Matthew O’Brien — Piper Sandler — Analyst

Good afternoon. Thanks for taking the questions. Just for starters, just as we think about the recovery here in Q2 and I look at the adult number on a worldwide basis. I think it was down 45 [Phonetic], team was down 32 [Phonetic] per my math, but obviously in the U.S. or North America, that number was much lower. So with the higher unemployment rates with more people kind of staying at home. How does the adult market in the U.S. recover during the back half of the year?

Joseph M. Hogan — Director, President and Chief Executive Officer

Well, I think it’s honestly hard to call that. I mean obviously what you’re pointing out are teens and this is a seasonal time for teens and we know we’ll get a strong signal here in the third quarter, but we’re optimistic about adults. So I think there’s a lot of just talking to different people in the marketplace and you know this too, there seems to be a lot of people with time on their hands wanting to do elective procedures that they haven’t had time to do before and we are picking this up all around the country.

So unlike 2008 where a lot of things kind of folded up because people were worried about their personal wealth, even though people are sheltering in place or socially distancing in especially our demographic that we work through right now seem to have more time on their hands too to be able to pursue these kinds of things. So we’re relatively optimistic on the adult segment going forward third, fourth quarter also.

Matthew O’Brien — Piper Sandler — Analyst

Okay, thanks. And then the follow-up question, Joe, just to your point about all this enthusiasm that you’re seeing going forward and your holding SG&A higher, gross margins are taking a hit right now because you’re keeping folks in place. You’ve got all this optimism, the doc training number was down a little bit, but obviously that’s COVID related. So can you just kind of illuminate a little bit more where all this enthusiasm and optimism comes from as we start thinking beyond this year? Were your touch points on the doc side in terms of virtual plus in-person way higher. I guess what everybody is trying to get their hands on because of COVID, do you think this could accelerate the adoption of clear aligners versus traditional brackets and wires given all the benefits of less office visits etc.

Joseph M. Hogan — Director, President and Chief Executive Officer

Matthew, you asked the million-dollar question right or the billion-dollar question, all right. We think — I mean, obviously our story has always been we’re way underpenetrated in this marketplace. Based on what consumers want, based on what our technology can do from a clinical standpoint, the consumer experience that’s going on. I think we all think that COVID has really shined a light on this of much less invasive treatment, much easier in the sense from a patient standpoint, much better workflow for doctors to keep track of their patients. So we think, if anything, this is the time that this could happen. We’re not telling you that this is the tipping point in the entire thing, but we certainly say this isn’t hurting our story and it’s certainly being supported out there, not just in the United States, but broadly around the world.

Matthew O’Brien — Piper Sandler — Analyst

Got it. Thank you.

Operator

Thank you. Our next question comes from the line of John Kreger with William Blair. Please proceed with your question.

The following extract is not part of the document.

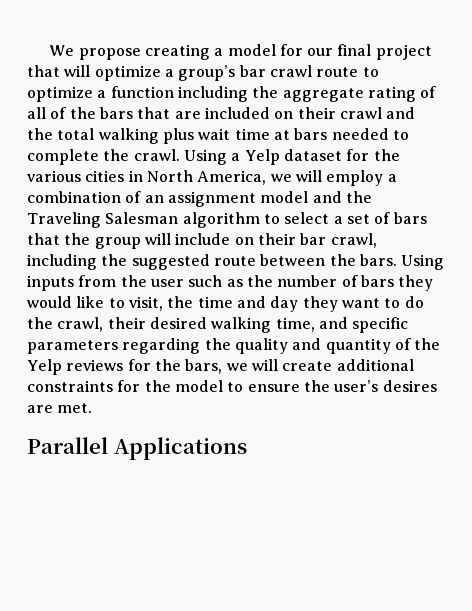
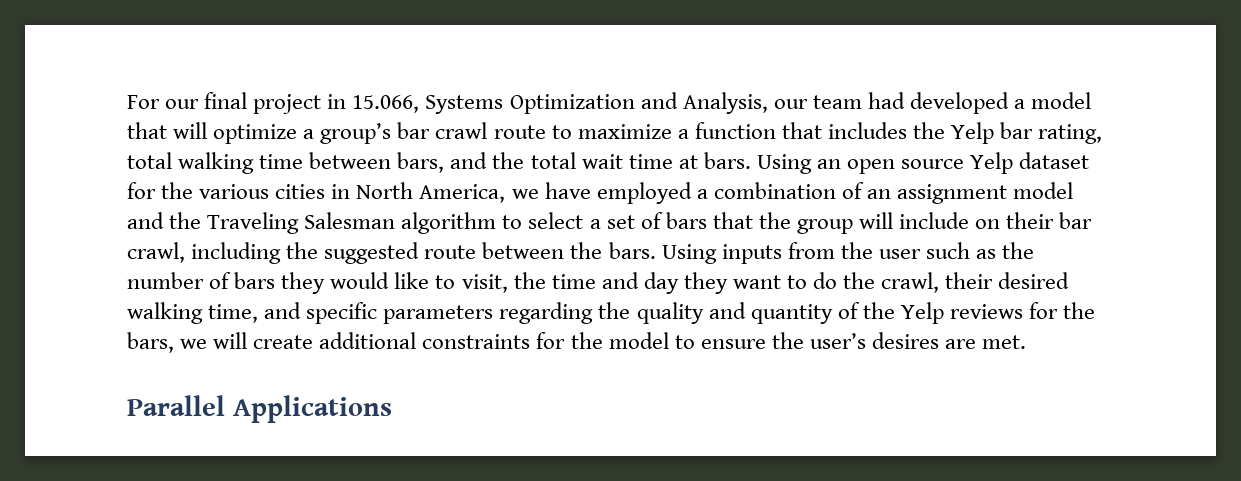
- We propose creating a model for our final project that will optimize a group’s bar crawl route to optimize a function including the aggregate rating of all of the bars that are included on their crawl and the total walking plus wait time at bars needed to complete the crawl. Using a Yelp dataset for the various cities in North America, we will employ a combination of an assignment model and the Traveling Salesman algorithm to select a set of bars that the group will include on their bar crawl, including the suggested route between the bars.
+ For our final project in 15.066, Systems Optimization and Analysis, our team had developed a model that will optimize a group’s bar crawl route to maximize a function that includes the Yelp bar rating, total walking time between bars, and the total wait time at bars. Using an open source Yelp dataset for the various cities in North America, we have employed a combination of an assignment model and the Traveling Salesman algorithm to select a set of bars that the group will include on their bar crawl, including the suggested route between the bars.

John Kreger — William Blair — Analyst

Hey —

Joseph M. Hogan — Director, President and Chief Executive Officer

Hi John.

John Kreger — William Blair — Analyst

Hey, Joe. Just following up on Matt’s question, just if you can give us your sense about how you view the attitude of the consumer right now. They had this sort of forced deferral as practices shut down, but now that practices are re-opened, what is your sense about the willingness of the consumer to sort of step up and make this purchase. Does it feel like business is normal or still very much kind of in a wait and see mode?

Joseph M. Hogan — Director, President and Chief Executive Officer

Well, it feels like as we’re in a teen season, we’ve talked about this before, John, that this is — we call these elective procedures, but teens have a certain clinical window that they fit into and it’s always a time frame with parents and we’re very optimistic that, that kind of teen focus and growth will continue in the third quarter in China too, in the United States and different places, but you know also, this is a different.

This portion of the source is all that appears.